▼▼▼

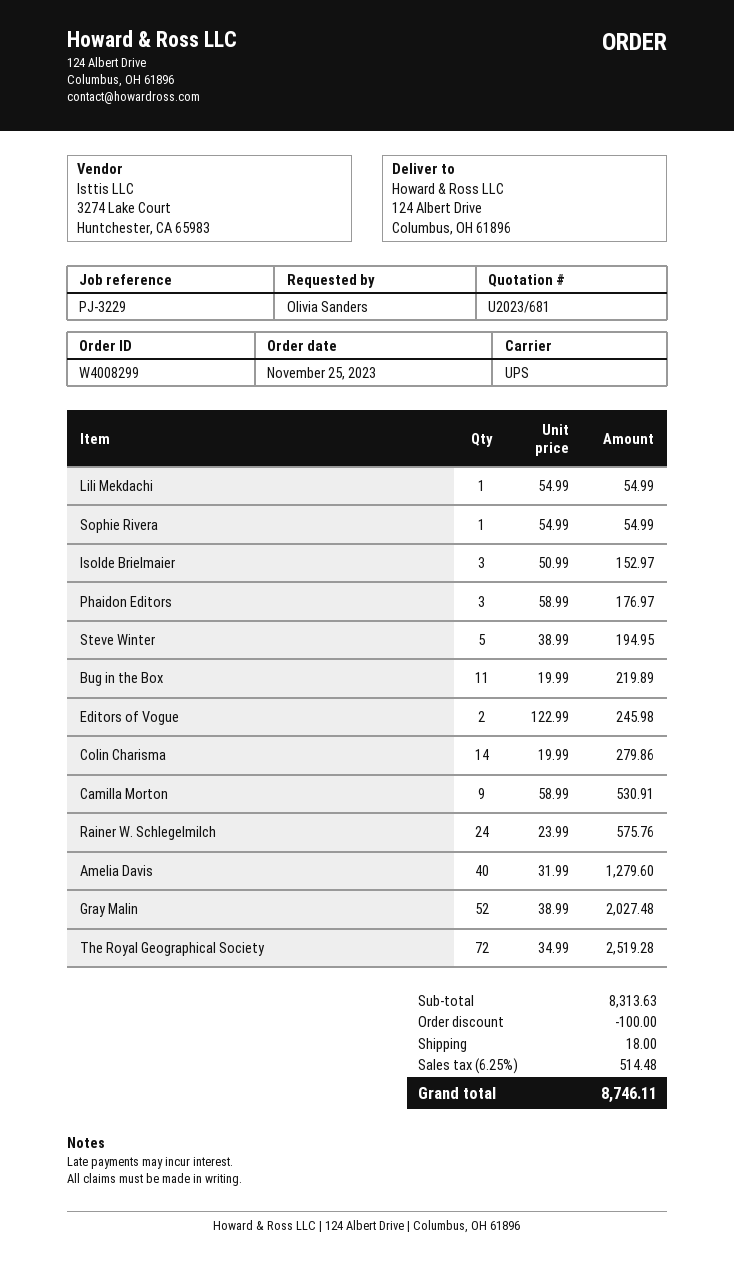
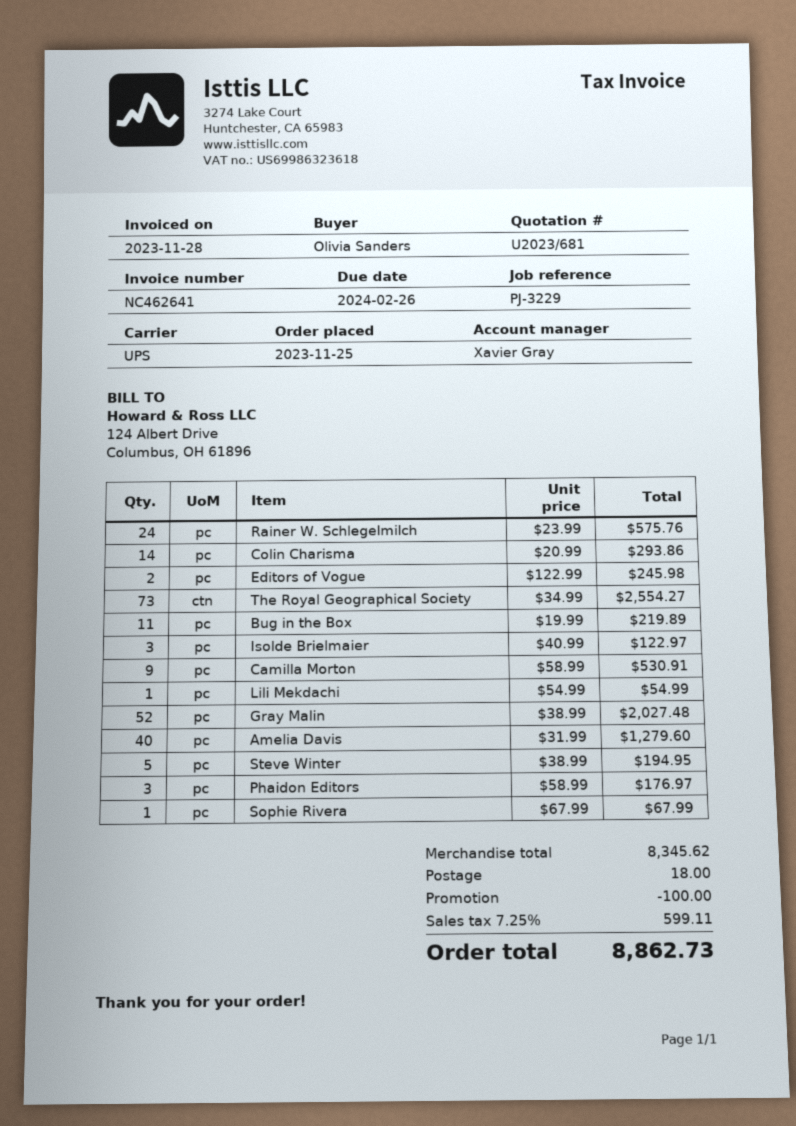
Sophie Rivera: 1 x 54.99 = 54.99 -> 1 x 67.99 = 67.99
Isolde Brielmaier: 3 x 50.99 = 152.97 -> 3 x 40.99 = 122.97
Colin Charisma: 14 x 19.99 = 279.86 -> 14 x 20.99 = 293.86
The Royal Geographical Society: 72 x 34.99 = 2519.28 -> 73 x 34.99 = 2554.27
subtotal: 8313.63 -> 8345.62
tax: 6.25% = 514.48 -> 7.25% = 599.11
total: 8746.11 -> 8862.73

▲▲▲

▸ **PROBLEM REQUIREMENTS**
The records above need to be given again exactly. Omit the pictures.

▸ **RESPONSE FOR THIS EXERCISE**
Sophie Rivera: 1 x 54.99 = 54.99 -> 1 x 67.99 = 67.99
Isolde Brielmaier: 3 x 50.99 = 152.97 -> 3 x 40.99 = 122.97
Colin Charisma: 14 x 19.99 = 279.86 -> 14 x 20.99 = 293.86
The Royal Geographical Society: 72 x 34.99 = 2519.28 -> 73 x 34.99 = 2554.27
subtotal: 8313.63 -> 8345.62
tax: 6.25% = 514.48 -> 7.25% = 599.11
total: 8746.11 -> 8862.73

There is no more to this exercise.